Thibierge, Stéphane. La vie après Fukushima. 2013. SODAPERAGA & Les Films du Paradis Productions.
(『フクシマ、その後の人生』監督:ステファンヌ・ティベルジュ、映画2013年。)
日本在住の精神分析医で写真家のフランス人男性が2011年3月11日以降の被災地における人々の日常生活を調査している。被災時、甚大な被害によって混乱し悲嘆にくれる人々の画像が世界中に流れた。
「当時、日本は沈没すると思わず言いました。日本は消えていくのだと思いました。もう終わったのだと。携帯は通じないし、テレビもつかない、電気も水もありませんでした。」(映画のインタビューから)
2011年3月11日、全世界が地震と巨大な津波で被害にあった東北地方の人々を見た。 これらの人々に何が起きたのだ? 彼らは私たちに何を語っているのか? どうやって彼らはこの出来事、このトラウマに対処するのか? これこそがこの映画「フクシマ、その後の人生」のテーマである。この映画はあの日に出来事後の人生についてのものだ。
予告編(3分):https://www.youtube.com/watch?v=PIOrUnJyDxA
評者: ハナ・シム氏 フランス国立社会科学高等研究院
翻訳担当者: Yukari Mase (Art for Japan)
監督で精神分析医のステファンヌ・ティベルジュ氏は精神病理学をポアチエ大学で教えている。 以下はハナ・シム氏訳からによるティベルジュ氏とのインタビューである。 (更に日本語訳された。)
なぜ一年半後に被災地東北でドキュメンタリー映画を撮ろうと思われたのですか?
数年間日本に住んでいて日本語も話せますし、ここで写真撮影を学びました。友達も何人かできました。だから日本で起きたことに無関心でいられなくなったのです。 2011年3月11日の災害の画像を見た後、これらの写真、こういった情報はそのままにしてはおけないと思ったのです。 私たちは目の前で人々が亡くなっていくのを見ました。 爆発して煙を出している原子炉についても聞きました。でも私たちはその時起きていることについて何も理解できませんでした。私たちは何もできませんでした。
そんな時、思ったのです。事態を実際に目で見て理解するために、そこへ行かなくてはいけないと。住民の士気について精神病理学に基づいた科学記事を書くことは何の効果もないだろうと思ったのです。そこで、私は映画を作っているので、ひとつ映画をつくろうと思いました。 撮影は、八日間昼夜にわたって行いました。
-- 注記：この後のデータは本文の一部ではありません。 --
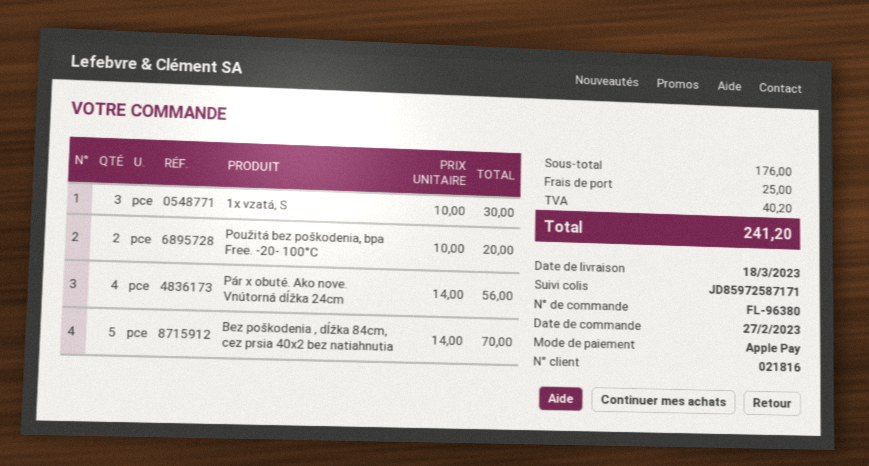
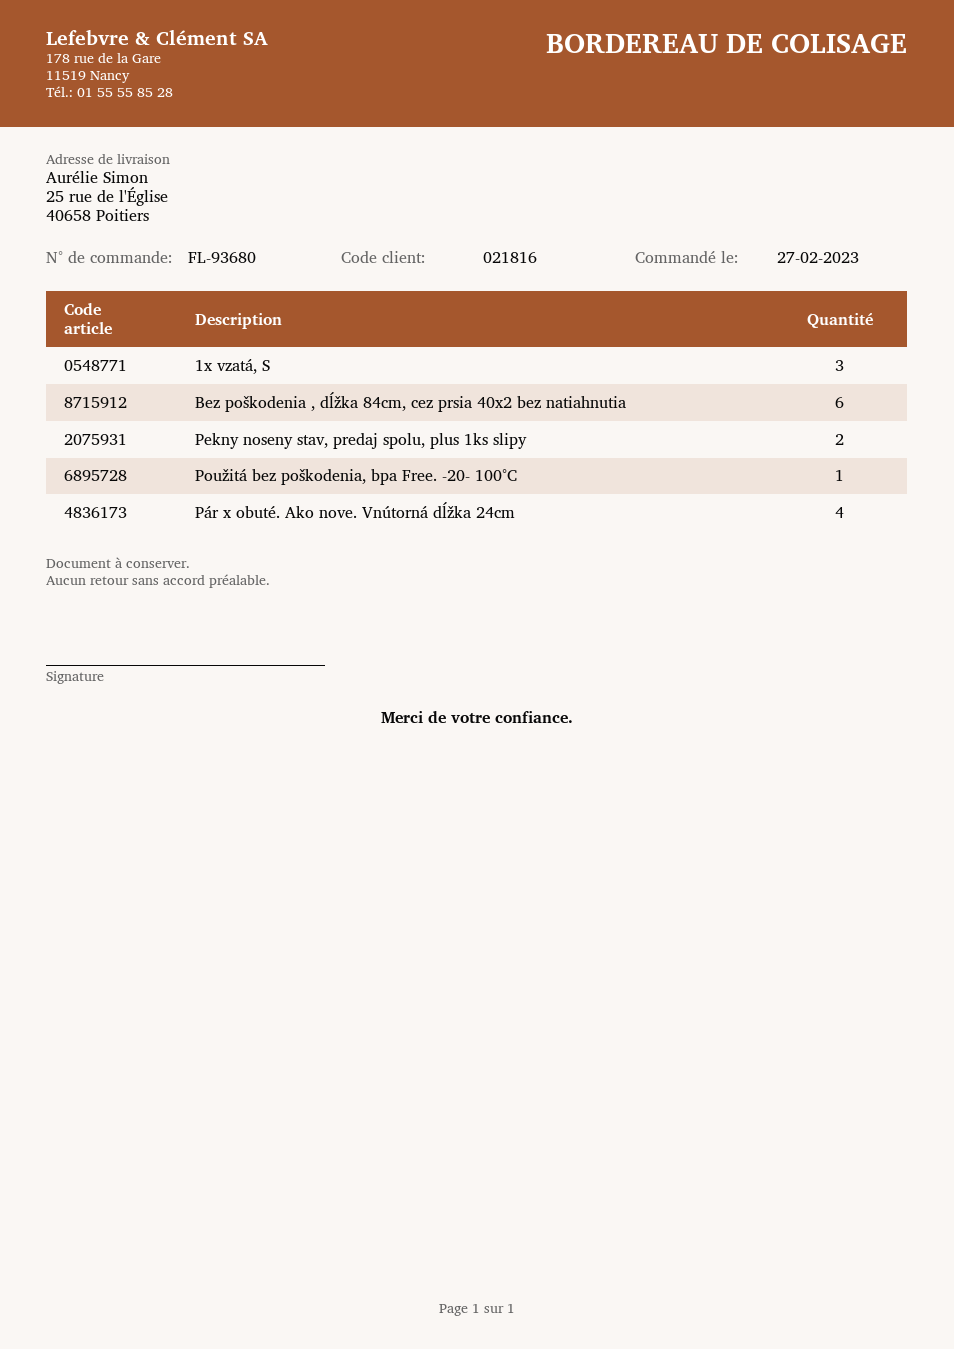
order number: FL-96380 -> FL-93680
Použitá bez poškodenia, bpa Free. -20- 100°C: 2 -> 1
Bez poškodenia , dĺžka 84cm, cez prsia 40x2 bez natiahnutia: 5 -> 6
Pekny noseny stav, predaj spolu, plus 1ks slipy: none -> 2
映画的視点からとらえるのはとても意味があり、ミスする余地はありませんでした。
住民たちはあなたの活動についてどう感じていましたか?
私が会った人たちは私たちが彼らに興味を示しているという事実に本当に感動していました。日本人はとても慎重で自分たちの気持ちを簡単に話してはくれません。大変如才なく且つ説得力をもつことが必要でした。彼らは私がのぞき趣味でここにいるのでははく、彼らと彼らの置かれた状況について話すためにいるのだとわかってくれました。彼らは慈愛と品位をもってインタビューに応じてくれました。
あのような災害の後、人はその傷は癒すことができるのでしょうか?
状況は大変難しいです。ストレス、恐怖感、不安感が増しています。それは、フクシマの原発事故が大きく根底にあります。日本では私たちは地震、津波については知っています。しかし、原子炉の爆発もありました。この映画はその爆発が誰も語ることのできないとても恐ろしいブラックホールであることを示しています。というのも、フクシマは自然災害ではなく人為災害だからです。
あなたは原子力が危険であると告発しているのですか?
フクシマで起きていることは全世界に関係する事象なのです。例えば、シヴォー(*注)で大きな(原発)事故がおきれば、私たちの生活は数分で破壊されるでしょう。私たちはほとんど何も知らされていないのです。 しかし、私は暴き屋になるつもりはありません。ただ、市民の視点に立っているのです。
注:シヴォー原子力発電所は、不安酢のポアチエ市から南へ約34キロの場所にあり、インタビューはそこで行われた。